The tax-exempt market showed major signs of slowing Friday morning as most traders were off the desk ahead of the three-day holiday weekend.
One New York trader focused on institutional size trades in the secondary market said it was quiet. "There is nothing going on. It's dead."
Thursday, yields on the triple-A Municipal Market Data scale ended flat to one basis point higher. The 10-year was steady at 2.94% the 30-year was unchanged at 4.45%. The two-year finished flat at 0.43% for the 32nd straight session.
Yields on the Municipal Market Advisors scale ended mostly flat across the curve. The 10-year was steady at 3.08% for the third session and the 30-year closed steady at 4.54% for the second session. The two-year closed unchanged at 0.55% for the 11th session.
Treasuries were slightly weaker Friday morning. The benchmark 10-year yield increased two basis points to 2.77% and the 30-year yield rose one basis point to 3.71%. The two-year was steady at 0.40%.

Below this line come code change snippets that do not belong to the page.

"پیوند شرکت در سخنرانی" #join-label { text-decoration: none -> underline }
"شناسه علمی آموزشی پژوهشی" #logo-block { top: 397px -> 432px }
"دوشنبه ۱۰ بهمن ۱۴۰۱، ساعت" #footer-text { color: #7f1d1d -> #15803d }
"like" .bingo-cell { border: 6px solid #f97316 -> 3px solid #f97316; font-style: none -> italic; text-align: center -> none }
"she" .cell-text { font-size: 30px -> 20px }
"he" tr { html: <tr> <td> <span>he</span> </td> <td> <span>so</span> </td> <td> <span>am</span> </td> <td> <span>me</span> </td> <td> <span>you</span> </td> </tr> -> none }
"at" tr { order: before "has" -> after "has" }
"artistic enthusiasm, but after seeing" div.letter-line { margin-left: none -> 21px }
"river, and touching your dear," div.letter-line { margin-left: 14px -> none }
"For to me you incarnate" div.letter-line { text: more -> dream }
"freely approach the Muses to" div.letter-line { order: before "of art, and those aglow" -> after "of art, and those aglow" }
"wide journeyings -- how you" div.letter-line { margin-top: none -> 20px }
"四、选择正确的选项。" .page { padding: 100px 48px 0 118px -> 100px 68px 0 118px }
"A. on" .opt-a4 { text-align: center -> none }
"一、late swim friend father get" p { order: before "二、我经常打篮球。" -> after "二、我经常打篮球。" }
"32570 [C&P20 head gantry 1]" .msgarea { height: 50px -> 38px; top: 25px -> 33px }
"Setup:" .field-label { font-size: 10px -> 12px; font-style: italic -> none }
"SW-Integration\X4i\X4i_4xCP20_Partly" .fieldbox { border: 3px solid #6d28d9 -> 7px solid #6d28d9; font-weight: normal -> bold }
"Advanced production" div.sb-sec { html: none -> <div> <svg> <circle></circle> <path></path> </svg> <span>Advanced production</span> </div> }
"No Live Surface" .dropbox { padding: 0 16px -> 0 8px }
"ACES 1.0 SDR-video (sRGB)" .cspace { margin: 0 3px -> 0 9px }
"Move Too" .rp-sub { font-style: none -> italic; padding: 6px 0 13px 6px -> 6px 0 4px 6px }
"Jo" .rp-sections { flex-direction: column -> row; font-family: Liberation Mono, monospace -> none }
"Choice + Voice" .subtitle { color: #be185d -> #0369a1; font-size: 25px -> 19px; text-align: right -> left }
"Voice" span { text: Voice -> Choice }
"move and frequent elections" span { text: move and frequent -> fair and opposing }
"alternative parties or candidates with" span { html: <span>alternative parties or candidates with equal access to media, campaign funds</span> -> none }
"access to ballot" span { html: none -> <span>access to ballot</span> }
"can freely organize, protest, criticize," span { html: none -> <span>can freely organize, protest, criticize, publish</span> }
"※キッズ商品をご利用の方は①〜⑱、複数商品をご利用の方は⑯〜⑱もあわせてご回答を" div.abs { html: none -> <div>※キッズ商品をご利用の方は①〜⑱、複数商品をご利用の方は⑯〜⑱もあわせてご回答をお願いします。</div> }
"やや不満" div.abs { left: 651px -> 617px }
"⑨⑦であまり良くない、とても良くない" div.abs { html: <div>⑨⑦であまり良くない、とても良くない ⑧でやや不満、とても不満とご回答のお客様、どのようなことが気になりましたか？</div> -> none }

In economic news, personal income rose $14.1 billion, or 0.1%, in July following an unrevised 0.3% increase in June. The July figure was weaker than the 0.2% increase expected by economists. Spending in July rose $16.3 billion, or 0.1%, after a revised 0.6% increase in June.
"Consumer spending has expanded at a fairly sluggish rate over the last three months as real disposable income growth has been very subdued and the savings rate has held steady at around 4.5%," wrote economists at RDQ Economics. "The sluggishness in spending growth, however, is entirely due to spending on services, which has contracted at a 1.0% annualized rate since April, while spending on goods has been spritely."
"From a Jim Bullard inflation perspective, PCE price inflation has risen from 0.7% in April to 1.4% with a high-frequency three-month inflation rate running at 2.4%," the economists wrote. "With inflation much closer to the Fed's 2% target than it was earlier in the year, another bridge to a September taper announcement has been crossed, in our judgment."